Everybody knows that smoking is bad for you. After all, look at the statistics. According to the Center for Disease Control, it is responsible for 87% of lung cancer cases and one out of three cancer cases overall, resulting in circa 6 million deaths a year worldwide.
What scientists have been trying to understand is exactly how the more than 60 carcinogens in tobacco smoke manage to damage to the lungs, livers and kidneys of smokers and passive smokers.
By examining the DNA of over 3,000 tumors from the bodies of smokers and non-smokers, researchers from the Wellcome Trust Sanger Institute and the Los Alamos National Laboratory discovered that deep molecular “signatures” were etched in tumor cells, even those never exposed directly to cigarette smoke. Their report, published this week in the journal Science, also showed how DNA has been damaged, and how each signature is a potential starting point for future cancer development.

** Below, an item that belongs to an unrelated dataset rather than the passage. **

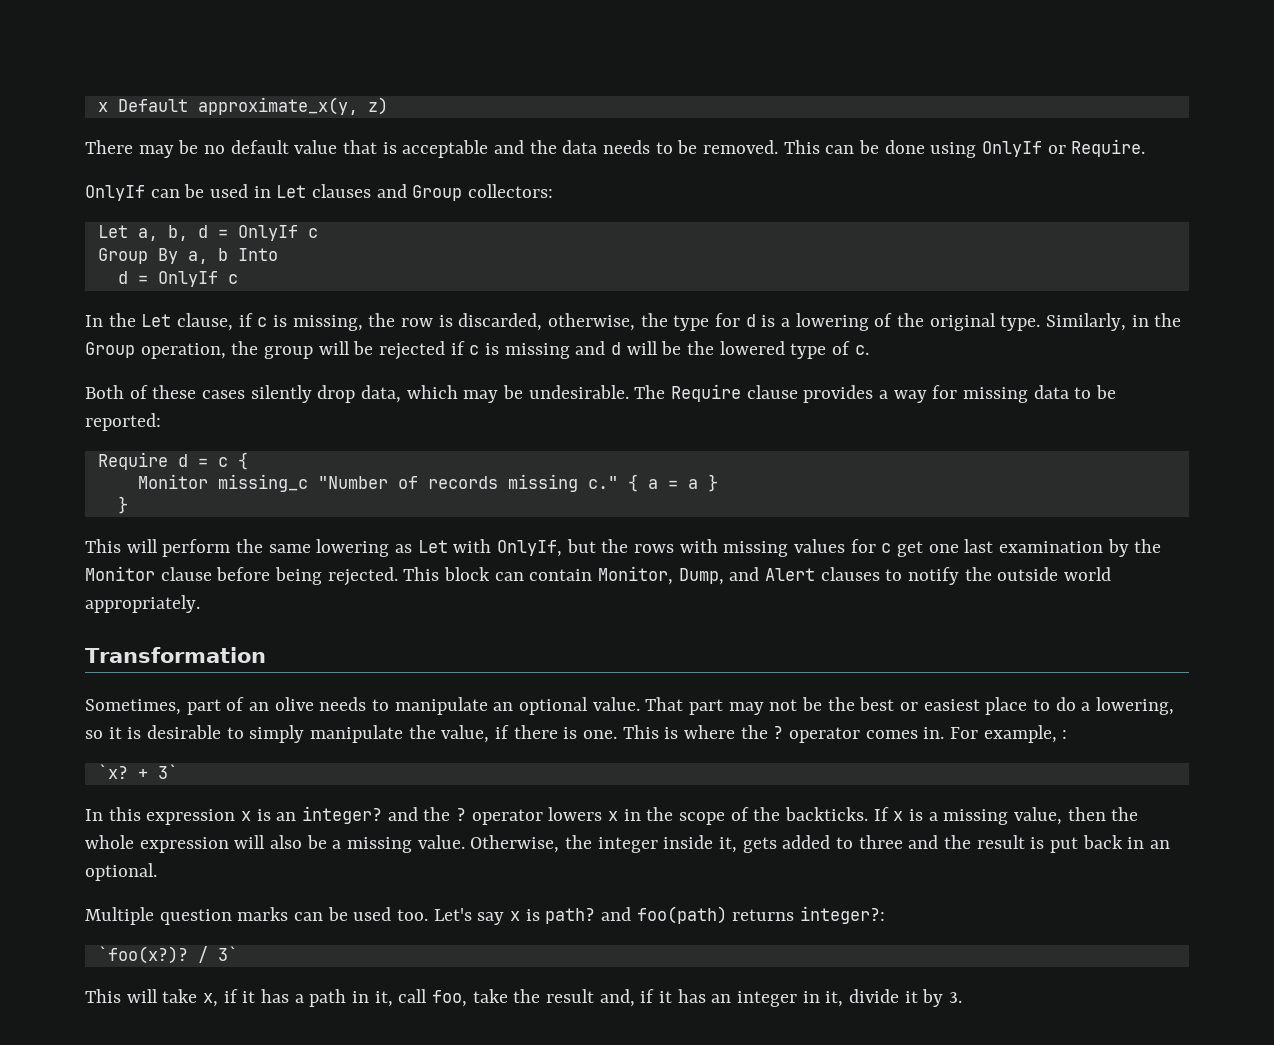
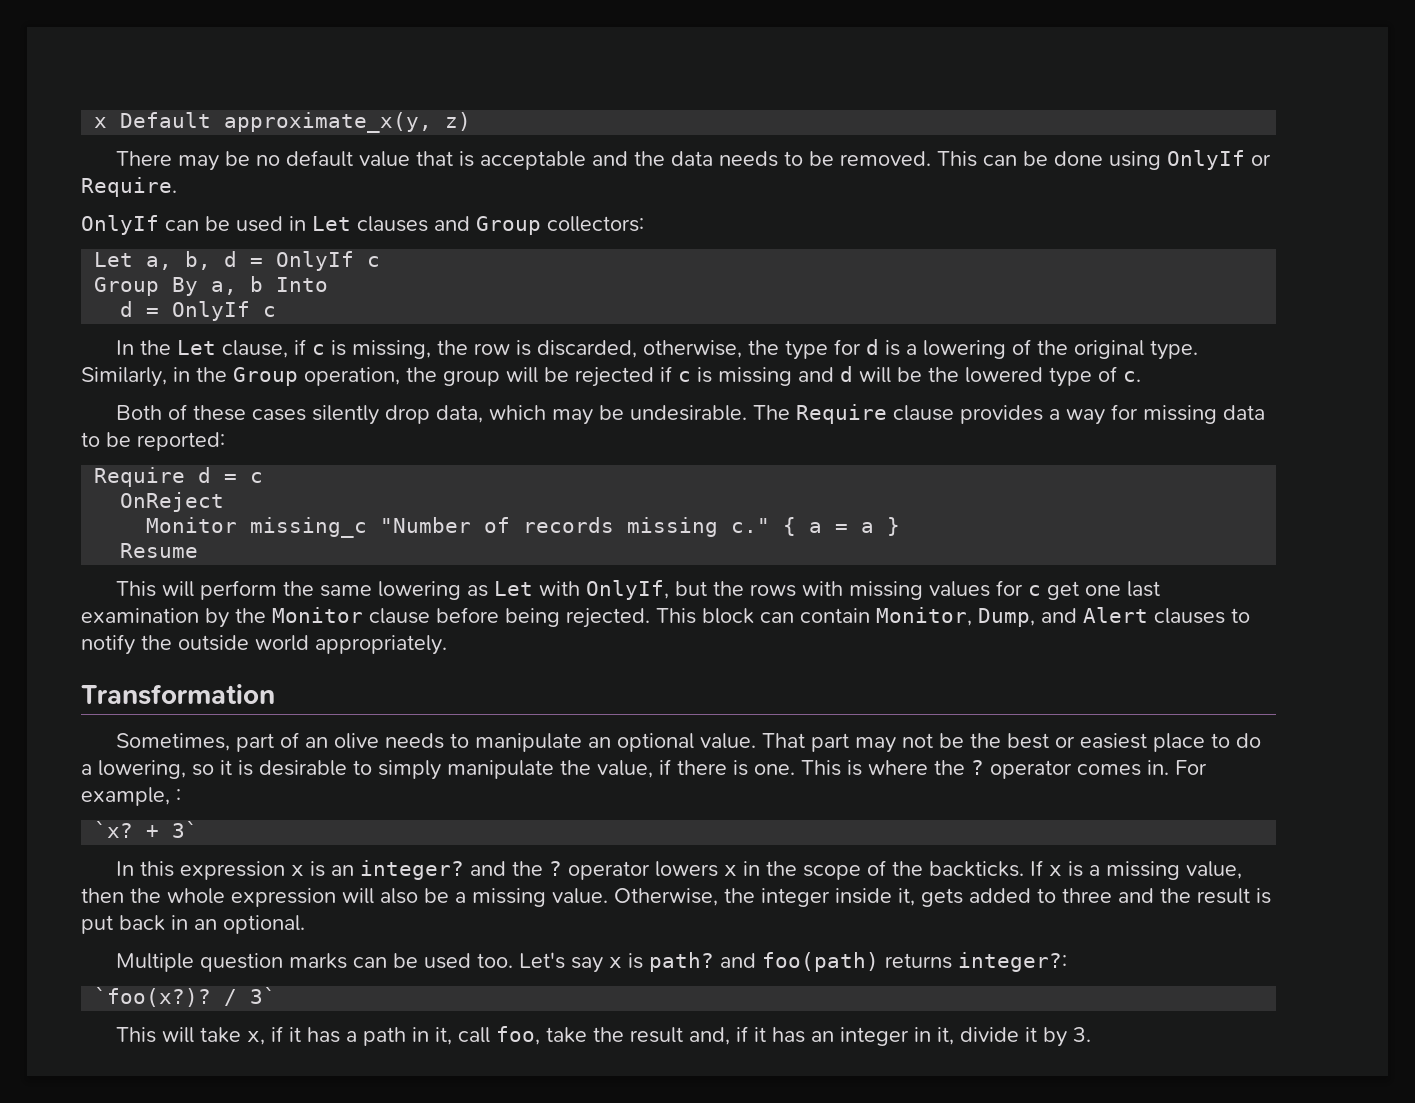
[237,452,248,470] { -> [120,492,225,512] // OnReject
[117,496,128,514] } -> [120,543,199,558] Resume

Ludmil B. Alexandrov, a biophysicist and Oppenheimer Fellow at Los Alamos National Laboratory, and co-lead author of the study explained how they were able to identify over than 20 mutational signatures: “Different carcinogens can leave fingerprints on the genome. So what we do is we just perform a bit of molecular CSI, and we lift the fingerprints off the genome of cancers. So we are able to say based on that, what are the processes of this mutation.”
Since cells tend to mutate more as they divide and age, by increasing the number of mutations, smoking essentially ages one’s cells. Whether in smoking or non-smoking related organ cancers, smoking still accelerates a “molecular clock” that normally would “tick” regularly with age.
For those who smoke a pack of cigarettes a day, the researchers discovered that each year caused 150 extra mutations in every lung cell, each of which was a copy of the mutation. And the more mutations, the more likely the cell would become cancerous.
This ground-breaking new study could help establish “not only the complex relationship between tobacco and cancer, but also the pathogenesis of the disease from its earliest points,” points out Dr. Steven Dubinett, director of UCLA’s lung cancer research program and a professor of pulmonary and critical care medicine.
The only problem is, to quote Alexandrov: “Even if you stop smoking, these mutations are there—they are not reversible. Even if you just start smoking for a bit you will be scarred, the genetic material of your cells will be scarred for your lifetime.”